Desert Power & Water Co. Electric Power Plant is located at 120 Andy Devine Avenue in Kingman, Arizona. The building was built in 1907–08 with additions in the following years 1909 through 1911. Tracy Engineering Company was the architect and McCafe Contracting Company of Los Angeles was the contractor. The oil-fired plant was considered one of the largest steam electric power plants in the Western United States. It had a powerhouse, transformer house and office for Desert Power and Water.
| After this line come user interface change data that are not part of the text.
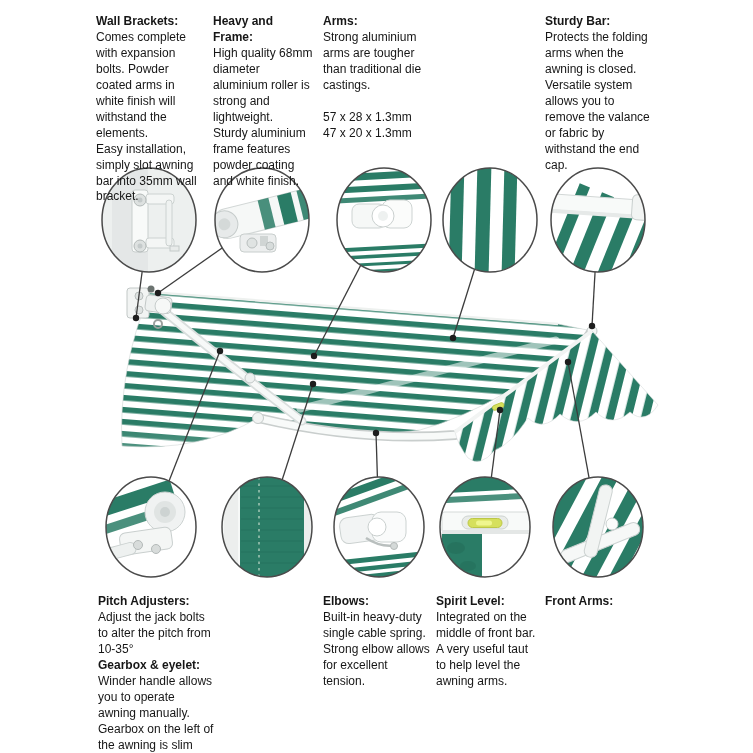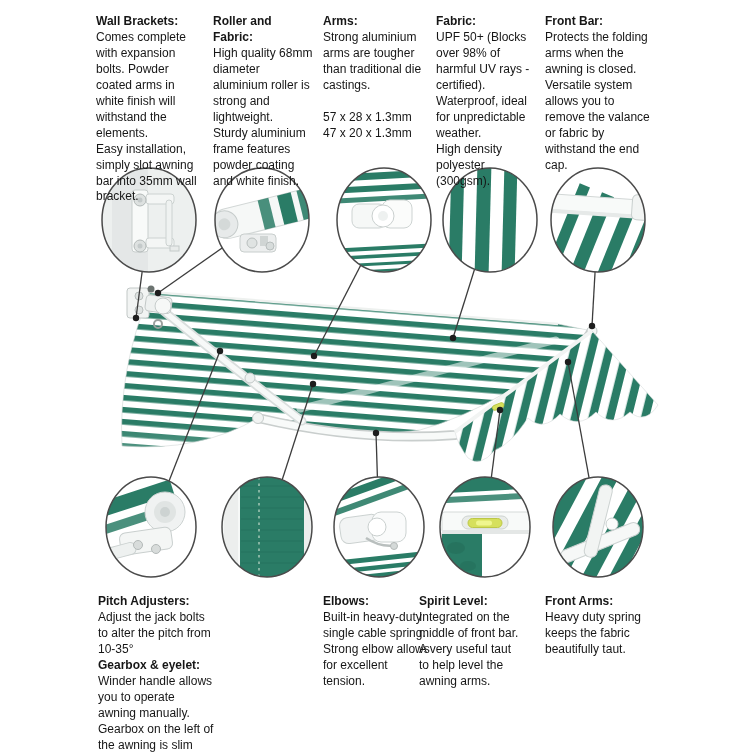--- a/index.html
+++ b/index.html
@@ -318,58 +318,51 @@
       <ellipse cx="598" cy="527" rx="45" ry="50" fill="none" stroke="#4a4a4a" stroke-width="1.5"></ellipse>
     </g>
   </svg>
 
   <div class="feat-col" style="left:96px;top:14px;width:106px">
     <div class="feat-h">Wall Brackets:</div>
     <div class="feat-b">Comes complete with expansion bolts. Powder coated arms in white finish will withstand the elements.
 Easy installation, simply slot awning bar into 35mm wall bracket.</div>
   </div>
   <div class="feat-col" style="left:213px;top:14px;width:102px">
-    <div class="feat-h">Roller and Fabric:</div>
+    <div class="feat-h">Heavy and Frame:</div>
     <div class="feat-b">High quality 68mm diameter aluminium roller is strong and lightweight.
 Sturdy aluminium frame features powder coating and white finish.</div>
   </div>
   <div class="feat-col" style="left:323px;top:14px;width:106px">
     <div class="feat-h">Arms:</div>
     <div class="feat-b">Strong aluminium arms are tougher than traditional die castings.
 
 57 x 28 x 1.3mm
 47 x 20 x 1.3mm</div>
   </div>
-  <div class="feat-col" style="left:436px;top:14px;width:104px">
-    <div class="feat-h">Fabric:</div>
-    <div class="feat-b">UPF 50+ (Blocks over 98% of harmful UV rays - certified).
-Waterproof, ideal for unpredictable weather.
-High density polyester (300gsm).</div>
-  </div>
   <div class="feat-col" style="left:545px;top:14px;width:112px">
-    <div class="feat-h">Front Bar:</div>
+    <div class="feat-h">Sturdy Bar:</div>
     <div class="feat-b">Protects the folding arms when the awning is closed.
 Versatile system allows you to remove the valance or fabric by withstand the end cap.</div>
   </div>
 
   <div class="feat-col" style="left:98px;top:594px;width:116px">
     <div class="feat-h">Pitch Adjusters:</div>
     <div class="feat-b">Adjust the jack bolts to alter the pitch from 10-35°</div>
     <div class="feat-h">Gearbox &amp; eyelet:</div>
     <div class="feat-b">Winder handle allows you to operate awning manually.
 Gearbox on the left of the awning is slim and discrete.</div>
   </div>
   <div class="feat-col" style="left:323px;top:594px;width:108px">
     <div class="feat-h">Elbows:</div>
     <div class="feat-b">Built-in heavy-duty single cable spring.
 Strong elbow allows for excellent tension.</div>
   </div>
-  <div class="feat-col" style="left:419px;top:594px;width:104px">
+  <div class="feat-col" style="left:436px;top:594px;width:104px">
     <div class="feat-h">Spirit Level:</div>
     <div class="feat-b">Integrated on the middle of front bar.
 A very useful taut to help level the awning arms.</div>
   </div>
   <div class="feat-col" style="left:545px;top:594px;width:112px">
     <div class="feat-h">Front Arms:</div>
-    <div class="feat-b">Heavy duty spring keeps the fabric beautifully taut.</div>
   </div>
 
 </div>
 
 </body></html>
It operated until 1938; Hoover Dam took over the power supply. The building was vacant for some time, then used as a salvage yard.

In 1984, two local woman (Lilia Bumbullis & Cynthia McCafferty) got together and formed a group known as "The Powerhouse Gang." The group began a fund-raising pitch: “Join the Powerhouse Gang – Electrify Kingman”. In 1997, the building was open to the public as the "Powerhouse Visitor Center” and housed an Arizona Visitor Information Center, the Historic Route 66 Association of Arizona Gift Shop, and Memory Lane 50's Diner (closed in 2003). A front-page article in The Kingman Daily Miner (local paper) on October 22, 1997, wrote that “…the building officially begins its new life as a visitor center designed to generate tourism energy”.

The building belongs to the City of Kingman and is the home of the Kingman Tourism Office and Visitor Center, the Historic Route 66 Association of Arizona and the "Arizona Route 66 Museum".

The building was placed on the National Register of Historic Places on May 4, 1986.